This happened because of two things: 1) Residents elected anti-drilling candidates outright (Griggs and Medrano, with a run-off for Kingston), and 2) a couple of hard core supporters of the Mayor's and Mary Sumh's drilling plans were replaced by candidates who are more conditional in their support for how and where to drill than their predecessors (Kleinman replaces Koop, Griggs replaces Jasso).
Both of those factors can be traced directly back to all the constructive hell-raising citizens have been doing over the past two years or more. Every single candidate questionnaire had a query about gas drilling in Dallas. It came up at debates and forum and interviews. You made it an issue that even business-backed candidates had to address in a citizen-friendly way. You changed to tone, the content of the debate. You did that.
Our citizens' slate won two out of five races outright, with a chance to make it three out of five if Kingston wins the June 15th run-off. Unfortunately, Claudia Meyer lost her race to Vonciel Hill despite a lot of hard work and grassroots effort. And drilling opponent Leland Burk lost to Jennifer Staubach-Gates.

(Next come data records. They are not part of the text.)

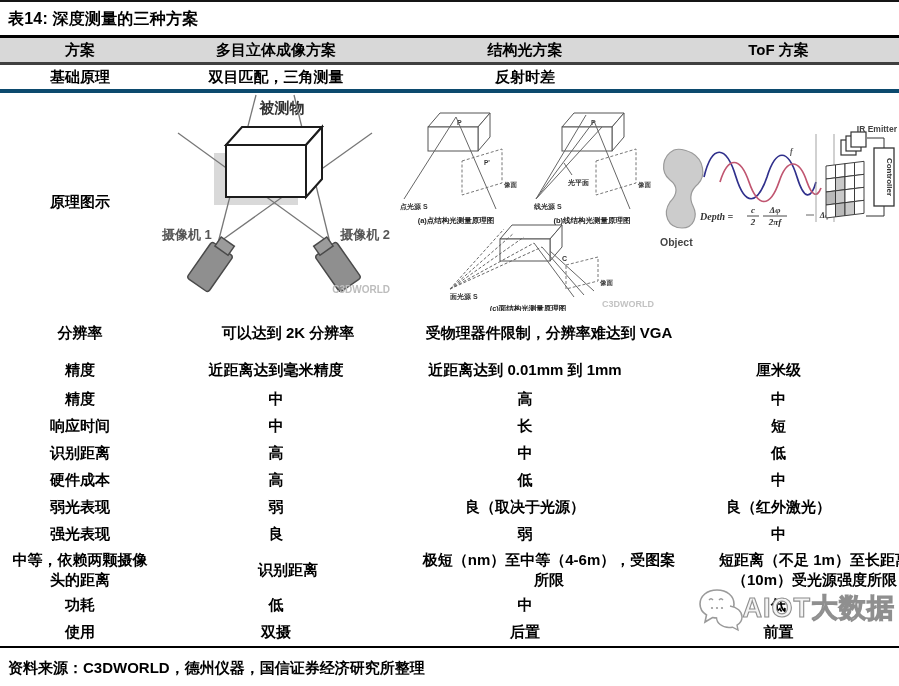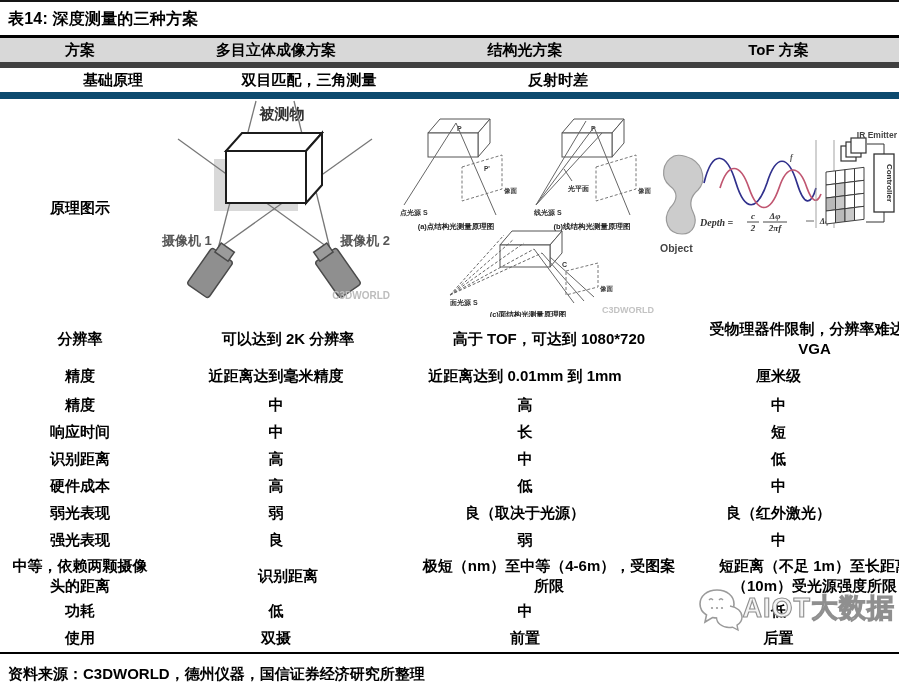"方案" .hdr-row { border-bottom: 6px solid #404040 -> 3px solid #404040 }
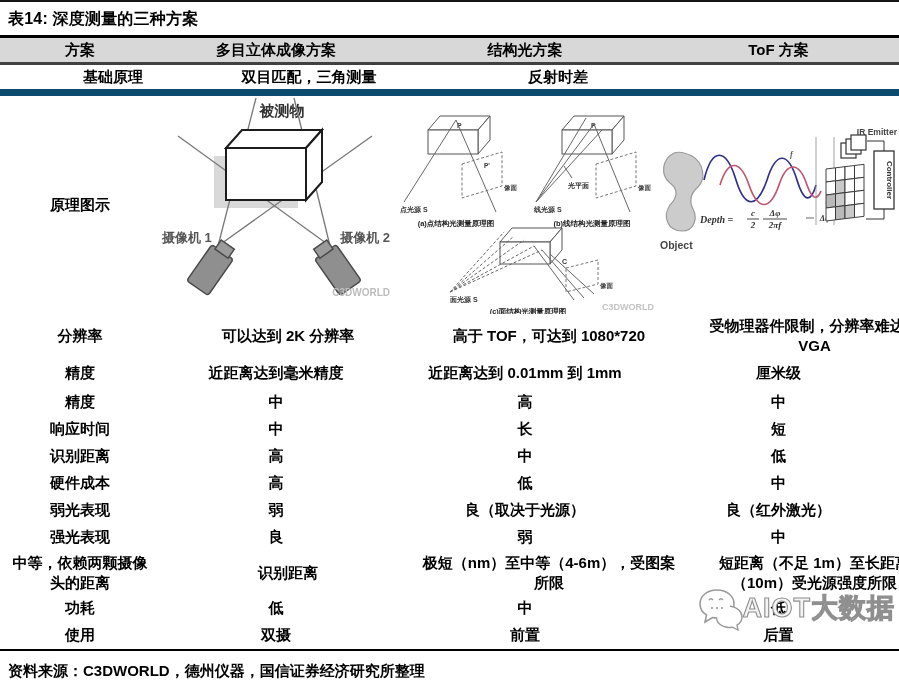"基础原理" .principle-row { border-bottom: 7px solid #0c4a6e -> 4px solid #0c4a6e; padding-left: 33px -> none }
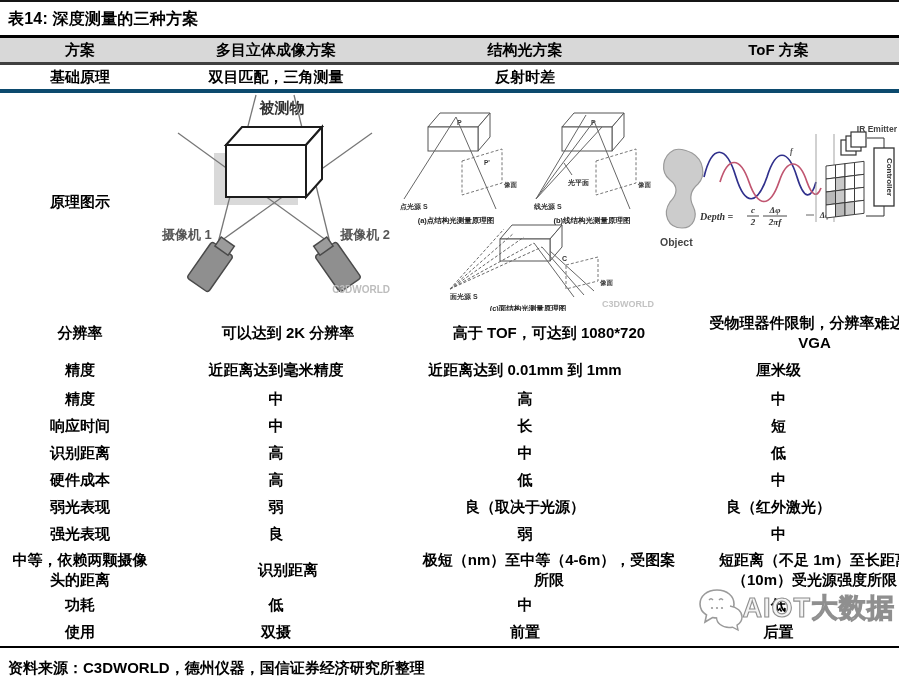"高于 TOF，可达到 1080*720" div.cell { html: <div>高于 TOF，可达到 1080*720</div> -> none }
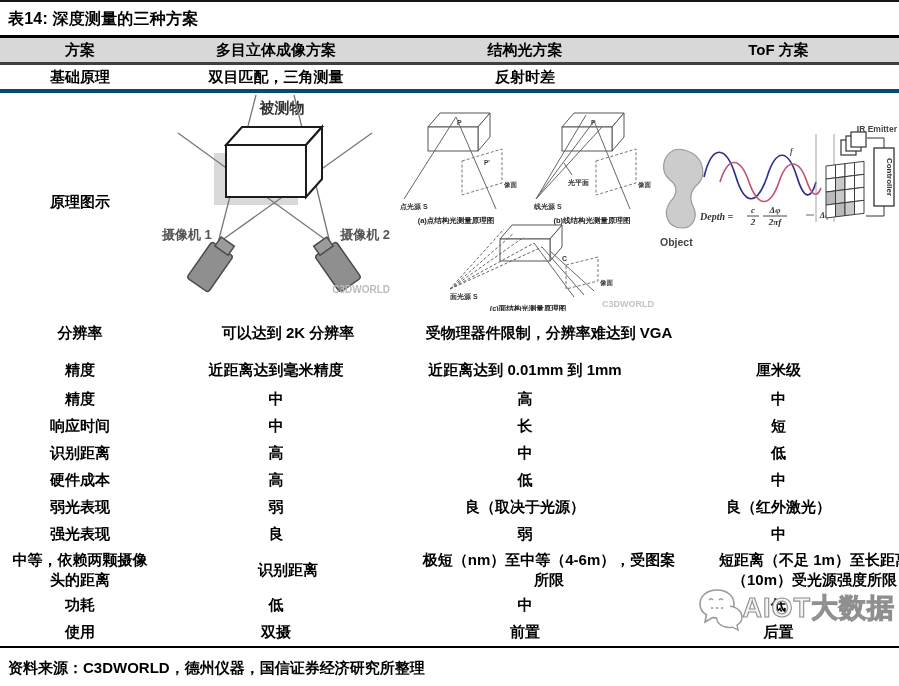"前置" div.cell { order: before "后置" -> after "后置" }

The June 15th run-off is now very important indeed, because it could give us up to 6 votes on the Dallas City Council against irresponsible urban drilling, with a possible 2-3 more swing votes coming over to our side depending on the permit and the site. You need 8 votes out of 15 to win. We're very close.
Besides the Kingston run-off with industry-backed Bobby Abtahi, there's also the District 5 run-off pitting Jesse Diaz against Rick Callahan – both very conditional drilling supporters who appear to be against park drilling.
So here's the Dallas Drilling scorecard as of today:
Opponents of Drilling
June 15th run-off:
Unconditional Supporters of Drilling:
June 15th run-off:
Conditional Supporters – based on public statements
June 15th run-off: Diaz or Callahan
Short-term, these election results look like they doom the zombie Trinity East permits. We only need four Council votes or more to uphold the City Plan Commission denial of those permits. We have at least five now, with the chance for 6 or more after June 15th. So the Mayor's plan to hold off on voting on these permits until after the election in hopes of finding more supporters has failed.
This is no small accomplishment. Last November, when the Mayor held a press conference and announced that he was breaking the informal moratorium that was holding back all permit requests until a new ordinance was written and pushing the Trinity East permits through for approval, it indeed looked like a "done deal." And as recently as April, some Dallas City Council members were telling their peers in Irving not to fret, because, despite the Plan Commission vote, the Trinity East permits were still a "done deal."
Well, folks that deal is done now. Well done. As in, put a fork in it. Congratulations. The Mayor tried to pull a fast one and he didn't succeed because of the fierce resistance he got from his own residents. We should know soon when the Trinity East vote will be, and when it's scheduled, we'll need you at City Hall once again to show the new city council that fierce resistance in person. Maybe that will make an impact on their future voting.
Longer term, the new Council will have more members who are opposed to all drilling in Dallas, not just in parks and flood plains, but they don't yet constitute a majority. They're at direct odds with the six Council incumbents who are avid supporters of drilling everywhere and anywhere. Somewhere in the middle – at least until the first vote or so – will be the three freshman members who are possible swing votes.
Their views will be increasingly important if one or both things begin to happen – there is movement to actually write a new gas drilling ordinance after the Trinity East permit denials are upheld, and/or Luminant follows through on its plans to drill and build a compressor station at North Lake and submits permit applications that will be at the center of yet another round of public controversy.
For now, let's concentrate on the June 15th run-off and getting a 6th anti-drilling vote on the Dallas City Council. Its not 8 yet, but it's pretty darn close and construction is still in progress.